Results of follow-up examinations of 132 ears with serous or mucous middle ear effusions indicate that this disease is common in childhood and is also found in adults. In childhood adenoid growth as well as repeated catarrhal infection of the paranasal sinuses and the weakness of the levator palati play an important role in the development of middle ear effusions and deafness. With the aid of the operation microscope we were able to recognize this characteristic disease through the tympanic membrane. We perform regularly adenoidectomy together with paracentesis in this condition. In cases which had undergon several adenoidectomies we limit our treatment in the first instance to paracentesis. If cure is not so achieved we insert an inert tube into the tympanic membrane after the paracentesis.
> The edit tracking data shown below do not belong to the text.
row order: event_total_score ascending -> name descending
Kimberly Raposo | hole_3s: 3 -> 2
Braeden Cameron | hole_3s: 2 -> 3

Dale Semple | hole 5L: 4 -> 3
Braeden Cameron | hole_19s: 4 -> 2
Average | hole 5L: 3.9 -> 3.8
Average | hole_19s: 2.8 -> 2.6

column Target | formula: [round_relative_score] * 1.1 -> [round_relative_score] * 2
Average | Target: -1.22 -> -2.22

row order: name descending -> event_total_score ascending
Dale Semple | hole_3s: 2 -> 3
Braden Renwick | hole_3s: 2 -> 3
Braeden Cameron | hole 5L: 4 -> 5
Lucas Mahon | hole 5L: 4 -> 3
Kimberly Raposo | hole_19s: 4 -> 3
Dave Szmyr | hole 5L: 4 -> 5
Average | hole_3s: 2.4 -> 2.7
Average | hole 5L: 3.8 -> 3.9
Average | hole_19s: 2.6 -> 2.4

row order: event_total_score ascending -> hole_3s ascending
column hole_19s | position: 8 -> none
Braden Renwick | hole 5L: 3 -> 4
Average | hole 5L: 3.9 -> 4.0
In persistent and difficult cases of glue ear radiation of the eustachion tube and antrotomy may be necessary.
对132例伴有浆液性或黏液性中耳积液耳朵的随访检查结果表明,这种疾病在儿童中很常见,在成人中也有发现。在儿童期,腺样体增生以及鼻窦反复卡他性感染和腭提肌薄弱在中耳积液和耳聋的发展中起重要作用。借助手术显微镜,我们能够透过鼓膜识别这种特征性疾病。在这种情况下,我们通常会同时进行腺样体切除术和穿刺术。对于已经接受过多次腺样体切除术的病例,我们首先将治疗限于穿刺术。如果没有达到治愈效果,我们会在穿刺术后将一根惰性管插入鼓膜。在持续性和难治性胶耳病例中,可能需要对咽鼓管进行放射治疗和上颌窦切开术。